| Summary | National Percentile | Rank vs Metro |
|---|---|---|
| Housing | 61st | Fair |
| Demographics | 18th | Poor |
| Amenities | 61st | Best |
Multifamily Valuation
| Property Details | |
|---|---|
| Address | 157 N Columbia St, Hemet, CA, 92544, US |
| Region / Metro | Hemet |
| Year of Construction | 1980 |
| Units | 23 |
| Transaction Date | 2021-02-02 |
| Transaction Price | $2,837,500 |
| Buyer | NOLAND CLIFFORD W |
| Seller | AB JACOBS & ASSOCIATES INC |
157 N Columbia St Hemet Multifamily Investment
Neighborhood renter-occupied share is high, supporting a deeper tenant base and steady leasing, according to WDSuite’s CRE market data, while occupancy has trended upward over the past five years.
The property sits in an Inner Suburb location within the Riverside–San Bernardino–Ontario metro. Amenity access is competitive, with the neighborhood ranking in the top quartile among 997 metro neighborhoods and landing above average nationally for overall amenities. Strong grocery and pharmacy density (both high national percentiles) supports daily convenience, though cafe and park options are limited nearby.

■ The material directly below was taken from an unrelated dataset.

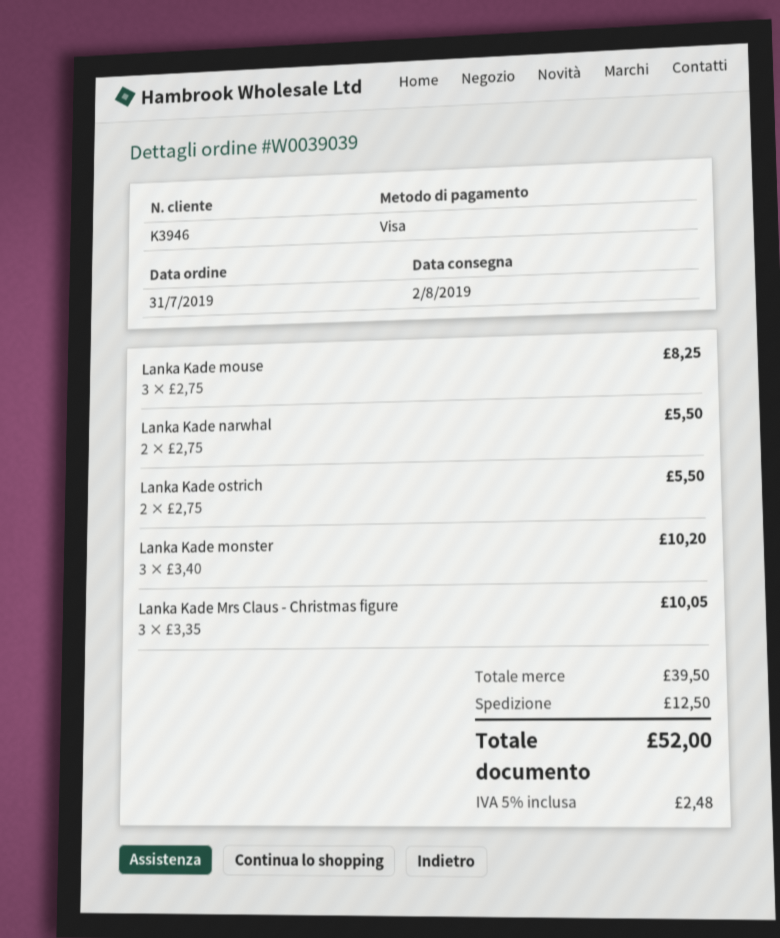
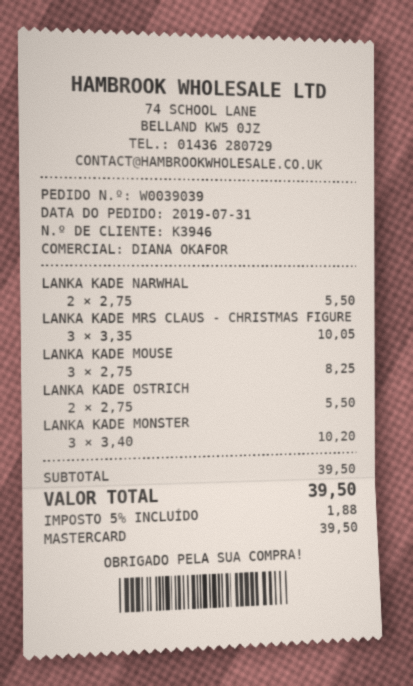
payment method: Visa -> Mastercard
shipping: 12.50 -> none
tax: 5% = 2.48 -> 5% = 1.88
total: 52.00 -> 39.50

Median contract rents in the neighborhood are above the national middle, and the local occupancy rate has improved in recent years, suggesting resilient renter demand. The neighborhood’s renter-occupied share is elevated, indicating a sizable tenant pool for multifamily owners. Home values are also above the national middle, and a high value-to-income ratio (upper national percentile) points to a high-cost ownership market that can reinforce reliance on rental housing and support pricing power for well-managed assets.
Within a 3-mile radius, population and household counts have grown and are projected to continue expanding through 2028, which supports a larger tenant base and lease-up stability. Average household size is steady, and rent-to-income levels are comparatively manageable, which can aid retention and reduce turnover risk. Based on CRE market data from WDSuite, the neighborhood’s 1980 vintage at the asset level is newer than the area’s older housing stock (average construction year late 1960s), implying moderate capital planning needs today with potential value-add through targeted renovations and systems modernization.

Safety metrics are mixed when viewed against metro and national benchmarks. Overall crime levels sit near the national midpoint, and the neighborhood is positioned around the middle of 997 metro neighborhoods. Recent trends show improvement in violent-offense measures (upper national percentile improvement), while property-offense estimates have ticked up year over year. Investors may want to monitor these trends at the neighborhood level rather than block-by-block and incorporate standard security and lighting measures in underwriting.
Regional employers within commuting distance help support workforce renter demand and lease retention. Nearby corporate offices include packaged foods, energy infrastructure, waste services, biopharma, and medical distribution.
- General Mills — packaged foods (18.1 miles)
- Kinder Morgan — energy pipelines (32.4 miles)
- Waste Management — waste services (33.8 miles)
- General Mills — packaged foods (38.7 miles)
- Gilead Sciences — biopharma (42.4 miles)
- Mckesson Medical Surgical — medical distribution (44.3 miles)
157 N Columbia St is a 23-unit 1980 multifamily asset positioned in a neighborhood with improving occupancy, elevated renter concentration, and daily-needs convenience. According to CRE market data from WDSuite, the area compares above the national middle on rents and home values, with a high-cost ownership landscape that supports sustained reliance on multifamily housing. Within a 3-mile radius, population and household growth — along with a manageable rent-to-income profile — underpin depth of demand and support leasing stability.
The 1980 vintage is newer than the neighborhood’s older housing stock, suggesting moderate near-term capital planning alongside clear value-add potential through common-area and unit upgrades to stay competitive against both renovated Class C/B peers and newer deliveries across the metro. Amenity access is strong for groceries and pharmacies, though limited parks and cafes warrant positioning the asset around convenience and affordability rather than lifestyle branding.
- Elevated renter-occupied share and upward-trending occupancy support a deeper tenant base and stable leasing.
- High-cost ownership market reinforces rental demand, aiding pricing power for well-managed units.
- 1980 construction offers value-add potential through targeted renovations and systems modernization.
- Within 3 miles, population and household growth point to ongoing renter pool expansion through 2028.
- Risk: property-offense measures have risen recently; underwriting should account for security and operating practices.